Я узнаю всё это в автобусе. Отец рассказывает мне. Он воодушевлён, счастлив. Все поют песни Робсона в предвкушении его выступления. Это очень приятно. Я рад, что мама разрешила мне поехать. Автобус с грохотом несётся по Бронксу, направляясь на север через парк Ван-Кортланд к Соу-милл-Ривер-Паркуэй, и все поют песню «Солдаты торфяного болота»:
«Мы – солдаты торфяного болота, марширующие с лопатами к болоту.» Только мама не поёт. Я сижу у неё на коленях у окна. Рядом со мной поёт отец. Весь автобус поёт. Он словно бы плывёт, покачиваясь в ритме песни, а его окна замызганы грязными разводами дождевых капель.
Поездка долгая, мои глаза слипаются от уносящегося назад пейзажа.
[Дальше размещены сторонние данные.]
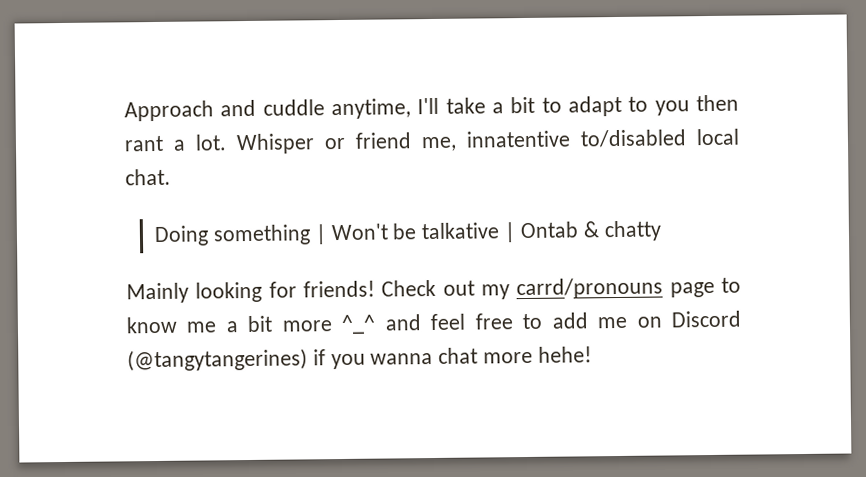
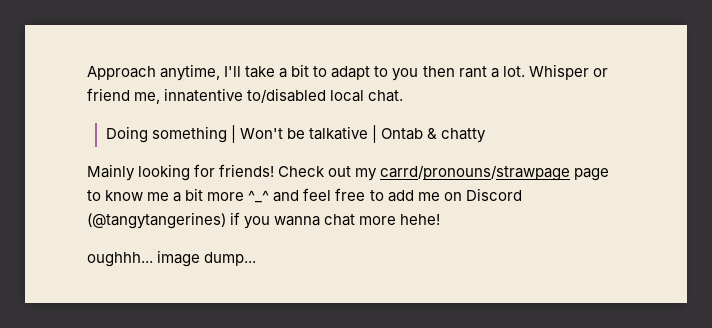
- Approach and cuddle anytime, I'll take a bit to adapt to you then rant a lot.
+ Approach anytime, I'll take a bit to adapt to you then rant a lot.
- Check out my carrd/pronouns page to know me a bit more ^_^ and feel free to add me on Discord (@tangytangerines) if you wanna chat more hehe!
+ Check out my carrd/pronouns/strawpage page to know me a bit more ^_^ and feel free to add me on Discord (@tangytangerines) if you wanna chat more hehe!
+ oughhh... image dump...

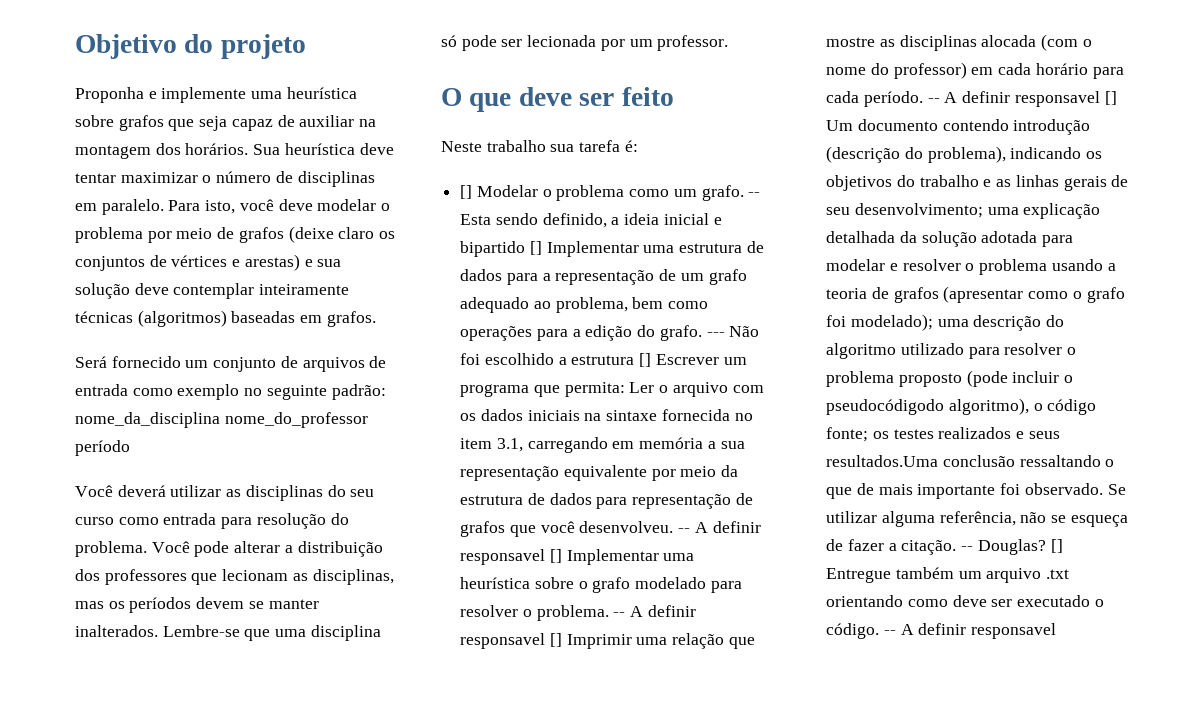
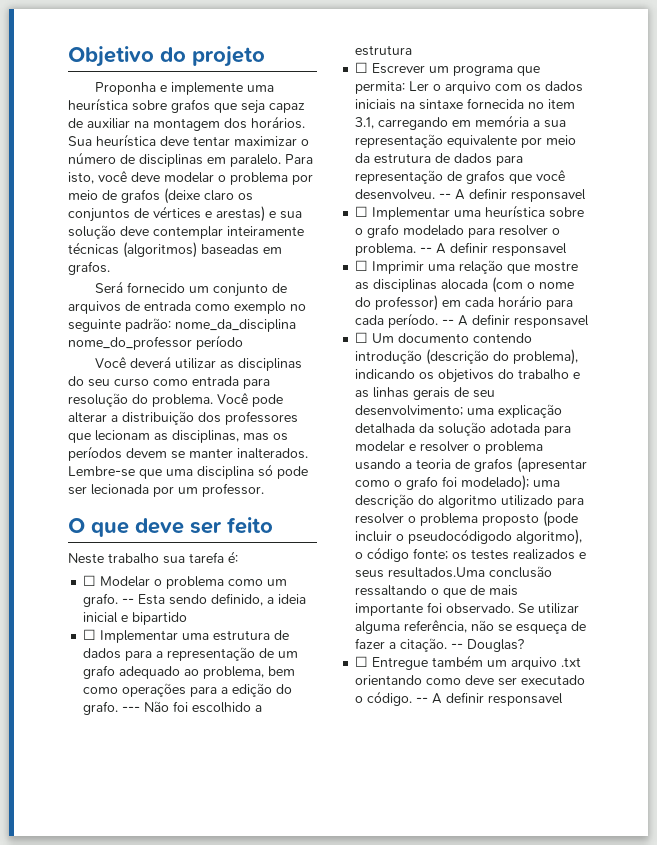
- [] Modelar o problema como um grafo.
+ ☐ Modelar o problema como um grafo.
- -- Esta sendo definido, a ideia inicial e bipartido [] Implementar uma estrutura de dados para a representação de um grafo adequado ao problema, bem como operações para a edição do grafo.
+ -- Esta sendo definido, a ideia inicial e bipartido
+ ☐ Implementar uma estrutura de dados para a representação de um grafo adequado ao problema, bem como operações para a edição do grafo.
- --- Não foi escolhido a estrutura [] Escrever um programa que permita: Ler o arquivo com os dados iniciais na sintaxe fornecida no item 3.1, carregando em memória a sua representação equivalente por meio da estrutura de dados para representação de grafos que você desenvolveu. -- A definir responsavel [] Implementar uma heurística sobre o grafo modelado para resolver o problema. -- A definir responsavel [] Imprimir uma relação que mostre as disciplinas alocada (com o nome do professor) em cada horário para cada período. -- A definir responsavel [] Um documento contendo introdução (descrição do problema), indicando os objetivos do trabalho e as linhas gerais de seu desenvolvimento;
+ --- Não foi escolhido a estrutura
+ ☐ Escrever um programa que permita: Ler o arquivo com os dados iniciais na sintaxe fornecida no item 3.1, carregando em memória a sua representação equivalente por meio da estrutura de dados para representação de grafos que você desenvolveu. -- A definir responsavel
+ ☐ Implementar uma heurística sobre o grafo modelado para resolver o problema. -- A definir responsavel
+ ☐ Imprimir uma relação que mostre as disciplinas alocada (com o nome do professor) em cada horário para cada período. -- A definir responsavel
+ ☐ Um documento contendo introdução (descrição do problema), indicando os objetivos do trabalho e as linhas gerais de seu desenvolvimento;
- -- Douglas? [] Entregue também um arquivo .txt orientando como deve ser executado o código.
+ -- Douglas?
+ ☐ Entregue também um arquivo .txt orientando como deve ser executado o código.

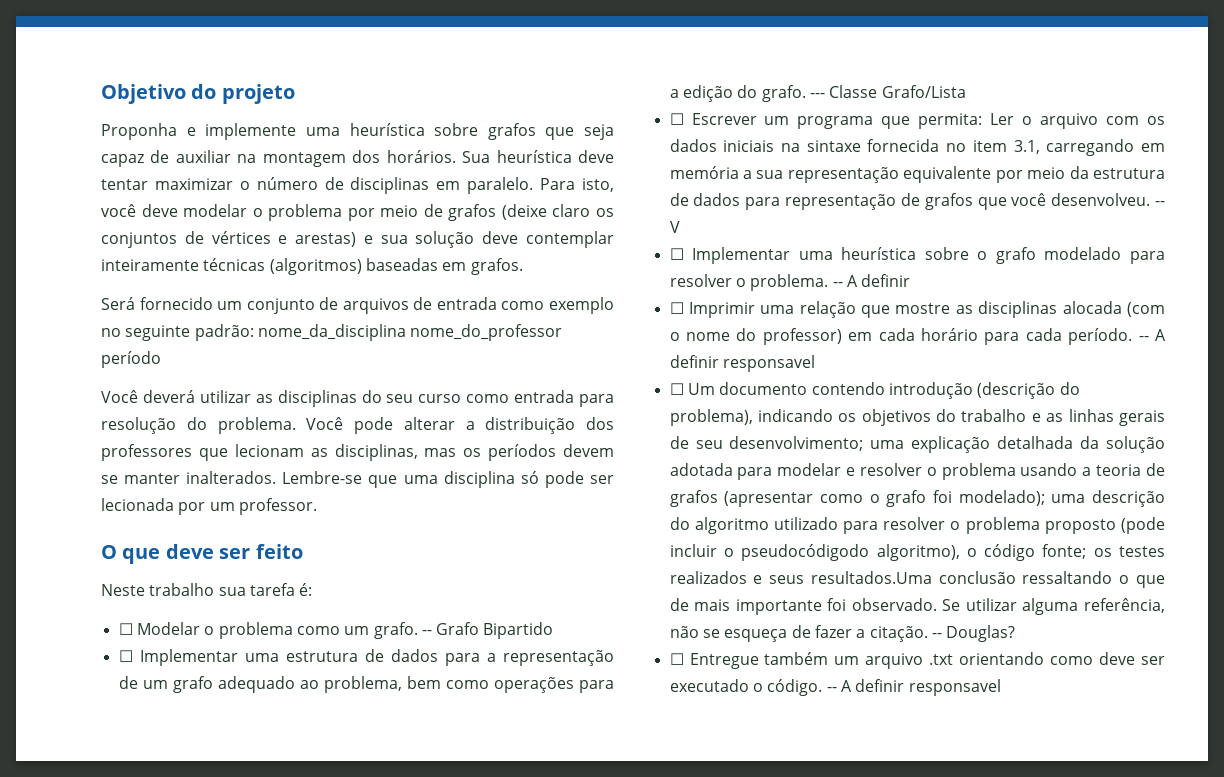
- -- Esta sendo definido, a ideia inicial e bipartido
+ -- Grafo Bipartido
- --- Não foi escolhido a estrutura
+ --- Classe Grafo/Lista
- ☐ Escrever um programa que permita: Ler o arquivo com os dados iniciais na sintaxe fornecida no item 3.1, carregando em memória a sua representação equivalente por meio da estrutura de dados para representação de grafos que você desenvolveu. -- A definir responsavel
+ ☐ Escrever um programa que permita: Ler o arquivo com os dados iniciais na sintaxe fornecida no item 3.1, carregando em memória a sua representação equivalente por meio da estrutura de dados para representação de grafos que você desenvolveu. -- V
- ☐ Implementar uma heurística sobre o grafo modelado para resolver o problema. -- A definir responsavel
+ ☐ Implementar uma heurística sobre o grafo modelado para resolver o problema. -- A definir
На подъезде к Пикскиллу пение прекратилось, все пассажиры автобуса притихли. В Пикскилле я вижу стоящих вдоль дороги мужчин, которые орут, размахивая кулаками и которых оттесняет шеренга копов. «Пошли на хер, жиды!» орет кто-то на наш автобусу. Мне слышны звуки военной музыки. Я не знал, что на концерте Робсона будет оркестр, но отец, привставший с места, чтобы оглянуться через заднее окно автобуса, поясняет, что это оркестр Американского легиона, который устроил марш протеста против этого концерта.
На концертной территории жарко, неуютно, и долгое время никаким концертом и не пахнет. Я давно уже доел свой сэндвич с яичным паштетом и снова проголодался. Толпа зрителей гигантская. Я сижу между родителями, которые окружены друзьями, вокруг которых сидят тысячи людей. Если бы что-то плохое могло случиться, это бы уже случилось, рассуждают все. Я даже не представляю, какой вред может причинить нам эта дружественная толпа. Она словно наша армия. Наши люди спокойны и расслаблены. Они шутят. Мой отец читает вслух что-то из книги, что-то смешное, и все смеются и обсуждают это. Моя мама, улыбаясь и скрестив ноги, сидит на траве, а её длинная плиссированная юбка облепила её ноги так, что их не видно. Она прижимает меня к своему боку. Мой отец, разглагольствуя, размахивает своей сигарой, а разглагольствует он без умолку. При этом он то и дело закрепляет себе очки на переносице. Бен Коэн слушает его, лёжа боком на траве и сжимая в руке свою трубку. Доктор Миндиш тоже слушает его. Как и меховщик Нейт Сильверстейн. Сразу видно, что все они питают к нему чувство уважения. Даже нет, не столько уважения, сколько дружеского расположения. К нему – расположение, а уважение – к его энергичности. Он кажется неутомимым, полным электроэнергии, неугомонным, постоянно выражающим свои мысли и постулирующим свои идеи.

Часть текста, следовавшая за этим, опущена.